Garip Cefa padişahın huzurunda şehzâdenin yatağının yanına gelip:

“Ey benim şehzâdem, padişah babanız bu işin halini bana bıraktı. Kırk gün süre verdi, eğer hastalığınızı bilidirmezseniz, kırk birinci gün başımı vurduracaklar. Düşüp bayıldığınızda yanınızda değildim. Ben abdest almaya gidince elbet birşeyler oldu. Sizi ne bu hale koydu? Bana söyleyin yoksa günlerim sayılıdır” demiş ama şehzâdenin ağzını kilit açmazmış. Cefa gözyaşları içinde her sabah ve akşam yalvarmış yalvarmış, şehzâde mum gibi sararıp eriyip gidermiş.; ağız dil açmazmış. Çaresiz Cefa kırk günü tüketmiş. Kırk birinci günün sabahında şehzâdenin yanı başına gelmiş iki gözü iki çeşme: “Ey şehzâdem, kırk günü doldurduk. Ayrılık vakti geldi, çattı. Cellatlar yanı başımda. Gel kucaklaşalım, helaleşelim, Rabbim tez vakitte şifanı versin” diye Sefa’nın boynuna sarılınca.

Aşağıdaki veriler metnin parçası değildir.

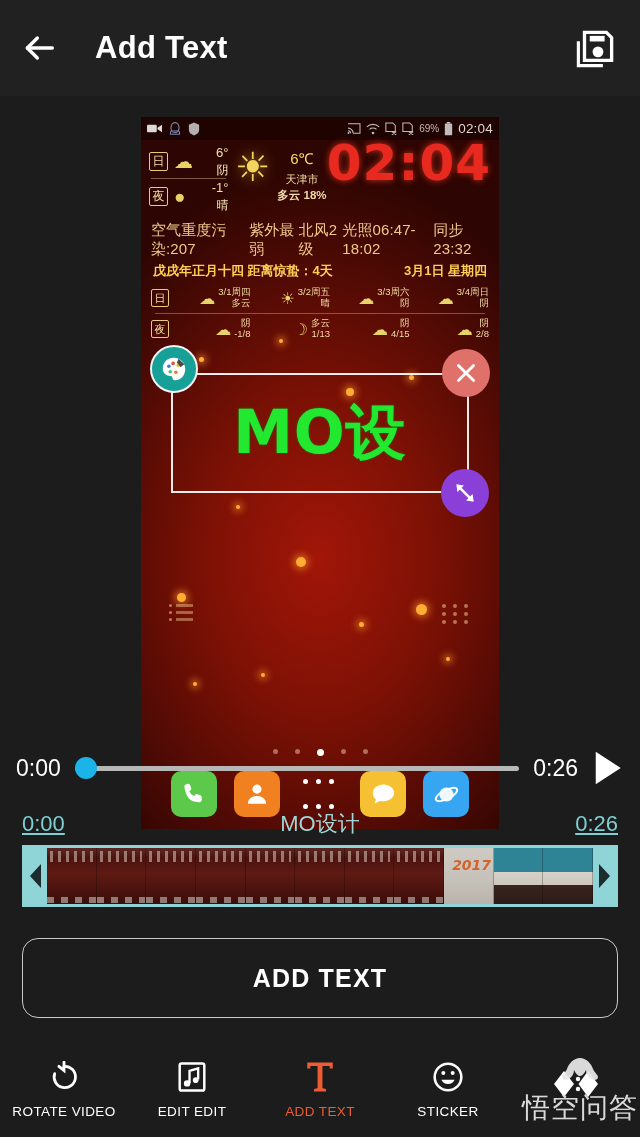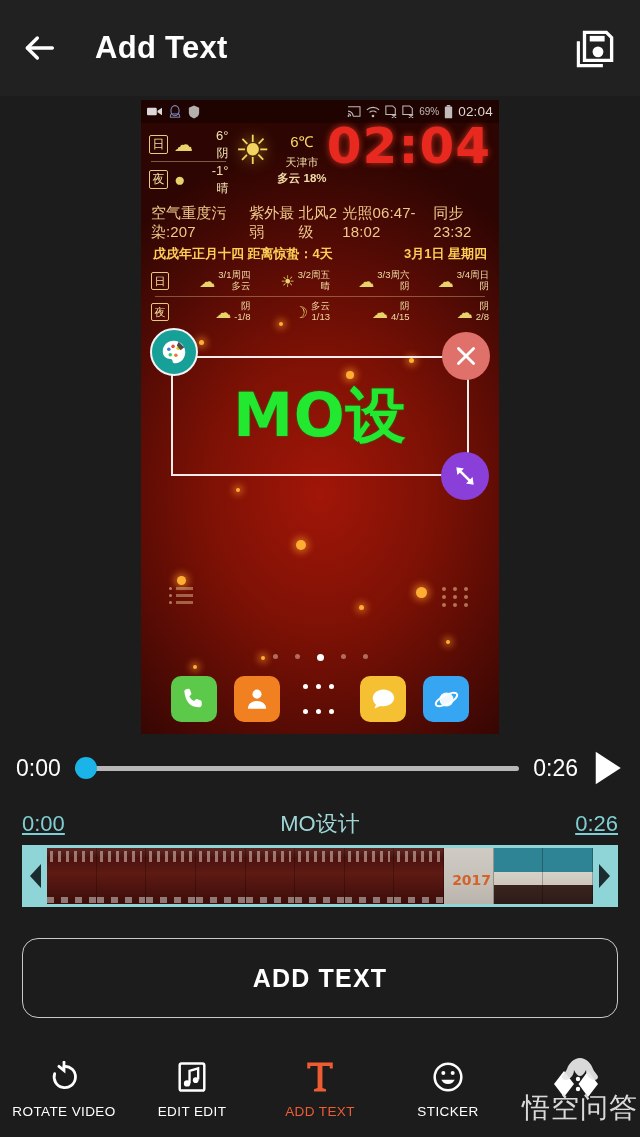--- a/index.html
+++ b/index.html
@@ -37,22 +37,22 @@
 
   
   .stage {
     position: absolute; top: 96px; left: 0;
     width: 640px; height: 641px;
     background: #1c1c1c;
     display: flex; align-items: flex-start; justify-content: center;
   }
   .phone {
     position: relative;
-    width: 358px; height: 634px;
-    margin-top: 4px;
+    width: 358px; height: 712px;
+    margin-top: 21px;
     overflow: hidden;
     background:
       radial-gradient(ellipse 80% 55% at 50% 62%, #a11608 0%, #7d1105 40%, #4e0a04 75%, #2d0502 100%),
       linear-gradient(180deg, #2a0604 0%, #6b0f05 35%, #8d1306 60%, #3c0703 100%);
   }
   
   .statusbar {
     position: absolute; top: 0; left: 0; width: 100%; height: 23px;
     background: rgba(20,2,1,0.55);
     display: flex; align-items: center;
@@ -205,22 +205,22 @@
     display: flex; align-items: center; justify-content: center; cursor: pointer; }
   .fs-inner { flex: 1; display: flex; overflow: hidden; }
   .fs-frame { flex: 1; position: relative; overflow: hidden; border-right: 1px solid rgba(0,0,0,.25); }
   .fs-red { background:
       linear-gradient(180deg, #5c2824 0%, #4d1210 18%, #5e1a13 45%, #3c0d0a 100%); }
   .fs-red::before { content:""; position:absolute; top:3px; left:3px; right:3px; height:11px;
       background: repeating-linear-gradient(90deg, rgba(220,200,180,.55) 0 3px, transparent 3px 8px); }
   .fs-red::after { content:""; position:absolute; bottom:1px; left:0; right:0; height:6px;
       background: repeating-linear-gradient(90deg, rgba(200,190,185,.6) 0 7px, transparent 7px 14px); }
   .fs-gray { background: linear-gradient(180deg, #cfcbc4 0%, #c5c0b8 60%, #b9b3ab 100%); }
-  .fs-gray .yr { position: absolute; top: 24px; left: 8px; color: #d4622a;
-    font-size: 14px; font-weight: bold; font-family: "DejaVu Sans", sans-serif; }
+  .fs-gray .yr { position: absolute; top: 9px; left: 8px; color: #d4622a;
+    font-size: 14px; font-weight: bold; font-family: "DejaVu Sans", sans-serif; font-style: italic; }
   .fs-blue { background:
       linear-gradient(180deg, #2e8494 0%, #2e8494 42%, #d6d2c9 42%, #cdc8bd 66%, #3a2420 66%, #2d1a16 100%); }
 
   
   .addtext-btn {
     position: absolute; top: 938px; left: 22px;
     width: 596px; height: 80px;
     border: 1.6px solid #c9c9c9; border-radius: 16px;
     display: flex; align-items: center; justify-content: center;
     color: #ffffff; font-size: 25px; font-weight: bold; letter-spacing: 1.2px;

Sefa’nın birden dili çözülmüş: “Gel Cefa, benim sadık lalam, yolda arkadaşım, kardeşim. Kusuruma bakma, kendimde değildim, gel yanıma, al şu resmi tez götür ver babama ver.” Cefa bir yandan ağlayarak, bir yandan sevinerek, hemen resmi almış, Padişahın huzuruna çıkmış: “Müjdeler olsun padişahım. Şehzâdenin derdi anlaşıldı. Şu resimdeki kıza tutulmuş. Artık ferman Padişahımın…” diyerek huzurundan çekilmiş. Padişah hemen bilirkişileri, gün görmüşleri çağırtıp divan kurdurmuş. Bir ihtiyar kervancıbaşı, “Yemen padişahının kızıdır bu resimdeki” demiş. Padişah Cefaya dönüp : “Ben bir cihan padişahıyım, oğlumun derdinin çaresini bulmalıyım. Hemen hazırlan! ne gerekiyorsa yanına al, gece gündüz dinlenmeden doğruca Yemen’e gideceksin. Yemen padişahın kızını isteyeceksin.” demiş. Cefa olanı biteni Sefaya anlattığında, o da canlanmış, hemen yataktan kalkıp babasının huzuruna çıkmış: “Ben Cefa’dan ayrılmam, güreşte erim, yolda arkadaşım oldu müsade edin birlikte gidelim.” diye yalvarmış. Oğlunun ayaklanmasına çok sevinen padişah, bu yolculuğun onun sağlığına iyi geleceğini düşünerek izin vermiş. Hazırlıklarını tamamlayan Sefa ile Cefa Yemen diyarına doğru yola çıkmışlar. Az gitmişler, uz gitmişler, dere tepe düz gitmişler, altı ay bir güz gitmişler. Gide gide bir çeşme başına varmışlar. Çeşmenin başında beli iki büklüm, ağzında dişleri kalmamış, burnu kanca bir kocakarı, testisine su dolduruyormuş.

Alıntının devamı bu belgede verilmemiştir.